DESCRIPTION OF SYMBOLS 1 Pneumatic tire 2 Tread part 2A Tread rubber 21 Tread surface 4 Side wall part 41 Side rubber 5 Bead part 51 Bead core 52 Bead filler 53 Rim cushion rubber 53A Inner rim cushion rubber 53B Outer rim cushion rubber 6 Carcass layer 9 Inner liner layer 10 Earth Tread rubber R rim

Claims (7)

In a pneumatic tire in which a rim cushion rubber is provided at a location where the rim contacts the rim in the bead part,
The rim cushion rubber is composed of an inner rim cushion rubber on the inner side in the tire radial direction and an outer rim cushion rubber on the outer side in the tire radial direction, each having a different rubber composition.
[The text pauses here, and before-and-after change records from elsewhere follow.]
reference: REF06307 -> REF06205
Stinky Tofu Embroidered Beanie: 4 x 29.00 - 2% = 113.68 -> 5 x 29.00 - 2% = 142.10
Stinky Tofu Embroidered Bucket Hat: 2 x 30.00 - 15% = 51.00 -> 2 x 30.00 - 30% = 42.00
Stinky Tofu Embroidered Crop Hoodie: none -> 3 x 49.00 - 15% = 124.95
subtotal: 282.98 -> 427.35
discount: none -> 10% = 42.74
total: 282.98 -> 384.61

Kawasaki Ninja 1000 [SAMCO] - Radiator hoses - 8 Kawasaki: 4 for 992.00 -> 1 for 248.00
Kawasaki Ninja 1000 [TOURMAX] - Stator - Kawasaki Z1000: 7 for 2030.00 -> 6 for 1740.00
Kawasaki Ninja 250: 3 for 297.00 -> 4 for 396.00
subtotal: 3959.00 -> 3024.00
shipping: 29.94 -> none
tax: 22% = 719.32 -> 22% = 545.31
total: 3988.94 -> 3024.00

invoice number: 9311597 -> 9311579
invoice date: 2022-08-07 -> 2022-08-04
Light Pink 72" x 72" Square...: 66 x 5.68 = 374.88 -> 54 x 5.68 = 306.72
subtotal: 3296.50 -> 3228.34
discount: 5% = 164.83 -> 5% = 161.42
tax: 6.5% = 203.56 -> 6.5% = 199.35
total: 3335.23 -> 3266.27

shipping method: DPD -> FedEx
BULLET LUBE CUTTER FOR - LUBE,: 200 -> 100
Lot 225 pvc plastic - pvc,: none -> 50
The inner rim cushion rubber is provided in contact with a tire constituent member and is made of a rubber having a low electric resistance and a high rubber hardness than the outer rim cushion rubber,
It said outer rim cushion rubber is Ri Do from the low heat rubber than the inner rim cushion rubber,
The inner rim cushion rubber is provided so as to extend from the tire inner side of the bead portion to the tire outer side and continuously form the outer surface of the bead portion on the inner side in the tire radial direction of the bead core. A pneumatic tire characterized in that a part of the rubber is provided so as to enter inside the tire of the inner rim cushion rubber .   The pneumatic tire according to claim 1, wherein the inner rim cushion rubber is in contact with a carcass layer that is the tire constituent member.   The pneumatic tire according to claim 1, wherein the inner rim cushion rubber is in contact with an inner liner layer that is the tire constituent member. The inner rim cushion rubber has an electric resistance value of 10 ⁷ Ω · cm or less,
The outer rim cushion rubber has a loss tangent tan δ at 60 ° C. of less than 0.2,
The pneumatic tire according to any one of claims 1 to 3, wherein:   The pneumatic tire according to any one of claims 1 to 4, wherein the carbon content of the rubber compound is greater in the inner rim cushion rubber than in the outer rim cushion rubber. The pneumatic tire according to any one of claims 1 to 5 , wherein the side rubber of the side wall portion and the outer rim cushion rubber have an electric resistance value of 10 ⁸ Ω · cm or more. The pneumatic tire according to any one of claims 1 to 6 , further comprising an earth tread rubber exposed on an outer surface of the tread portion and penetrating through the tread rubber of the tread portion.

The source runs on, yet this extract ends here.